With dozens of music venues, theaters, museums, and galleries, Ridgefield is an artsy town — but has the town hit its capacity for arts and leisure offerings?
That was a point Allison Stockel, executive director of the Ridgefield Playhouse made during a meeting hosted by the Planning and Zoning Commission April 2.
“I love the idea of second- and third-floor residential, I do not love the idea of building, building more,” said Stockel.
The meeting was the second in a series of three listening sessions organized by the commission to hear feedback from town organizations ahead of the rewrite of the town Plan of Conservation and Development.
“I’m one of those people that I just don’t believe more equals better; I feel the same way about the arts organizations — I feel that we as arts organizations right now are really teetering. If we bring anything else in, it’s going to skew it off balance,” said Stockel.
Adding more would mean the existing arts organizations could “cannibalize” one another, she said.
“We all work really well together, we should not be having any more arts organizations in this town, because more doesn’t equal better — we’re going to cannibalize ourselves if we keep doing stuff like that.”

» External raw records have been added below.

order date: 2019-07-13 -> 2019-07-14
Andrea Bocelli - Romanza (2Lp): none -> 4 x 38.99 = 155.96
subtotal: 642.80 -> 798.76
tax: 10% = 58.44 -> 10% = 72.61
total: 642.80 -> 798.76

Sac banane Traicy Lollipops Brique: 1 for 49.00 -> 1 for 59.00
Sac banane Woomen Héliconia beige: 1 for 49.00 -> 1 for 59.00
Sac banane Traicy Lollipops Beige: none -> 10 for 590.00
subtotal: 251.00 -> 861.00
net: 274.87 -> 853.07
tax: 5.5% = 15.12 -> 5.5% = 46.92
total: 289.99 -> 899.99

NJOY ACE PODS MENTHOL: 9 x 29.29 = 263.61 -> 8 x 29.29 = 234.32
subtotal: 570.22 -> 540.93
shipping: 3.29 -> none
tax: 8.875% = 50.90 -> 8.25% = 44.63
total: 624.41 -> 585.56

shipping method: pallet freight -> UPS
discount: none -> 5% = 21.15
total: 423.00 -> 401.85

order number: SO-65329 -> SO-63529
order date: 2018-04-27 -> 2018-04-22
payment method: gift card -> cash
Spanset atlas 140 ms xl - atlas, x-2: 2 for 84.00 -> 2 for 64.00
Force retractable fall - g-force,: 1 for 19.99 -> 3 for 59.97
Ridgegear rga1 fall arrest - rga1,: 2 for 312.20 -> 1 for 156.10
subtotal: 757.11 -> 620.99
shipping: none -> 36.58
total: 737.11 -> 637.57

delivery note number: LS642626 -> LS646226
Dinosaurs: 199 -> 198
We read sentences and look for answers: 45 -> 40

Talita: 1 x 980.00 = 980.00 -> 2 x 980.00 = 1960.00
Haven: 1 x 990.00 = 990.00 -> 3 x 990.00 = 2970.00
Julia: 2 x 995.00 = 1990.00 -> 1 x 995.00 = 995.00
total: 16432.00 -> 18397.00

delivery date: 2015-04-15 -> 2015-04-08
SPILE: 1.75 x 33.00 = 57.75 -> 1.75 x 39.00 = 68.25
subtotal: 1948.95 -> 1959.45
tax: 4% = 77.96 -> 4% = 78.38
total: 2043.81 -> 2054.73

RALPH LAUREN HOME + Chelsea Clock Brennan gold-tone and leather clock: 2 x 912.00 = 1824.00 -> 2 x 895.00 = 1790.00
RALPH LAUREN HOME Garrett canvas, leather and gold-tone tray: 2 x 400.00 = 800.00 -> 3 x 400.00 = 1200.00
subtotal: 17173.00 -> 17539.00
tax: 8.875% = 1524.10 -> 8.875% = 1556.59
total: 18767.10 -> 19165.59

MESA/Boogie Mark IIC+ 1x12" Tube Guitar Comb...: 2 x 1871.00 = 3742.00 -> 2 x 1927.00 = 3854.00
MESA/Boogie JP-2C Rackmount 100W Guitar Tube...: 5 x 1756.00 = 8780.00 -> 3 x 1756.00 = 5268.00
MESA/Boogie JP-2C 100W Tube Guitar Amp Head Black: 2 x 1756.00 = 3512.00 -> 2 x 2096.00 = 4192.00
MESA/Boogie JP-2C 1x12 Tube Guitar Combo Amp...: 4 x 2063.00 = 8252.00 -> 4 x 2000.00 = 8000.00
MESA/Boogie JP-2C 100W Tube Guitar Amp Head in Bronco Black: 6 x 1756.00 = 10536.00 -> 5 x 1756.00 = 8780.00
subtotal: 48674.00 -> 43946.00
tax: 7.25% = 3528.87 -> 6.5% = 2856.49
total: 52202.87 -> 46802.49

There are currently around 35 arts organizations and venues in Ridgefield, according to listings on the Ridgefield Arts Council’s website.
Stockel said her current challenge is finding ways to bring more patrons into the town for daytime shows, given the success of evening events at the Playhouse.
She said the Playhouse draws in around 100,000 people annually, about 60 percent of whom are from out of town.
“My personal feeling is we have great bones in this town, how do we make what we have work?” she said.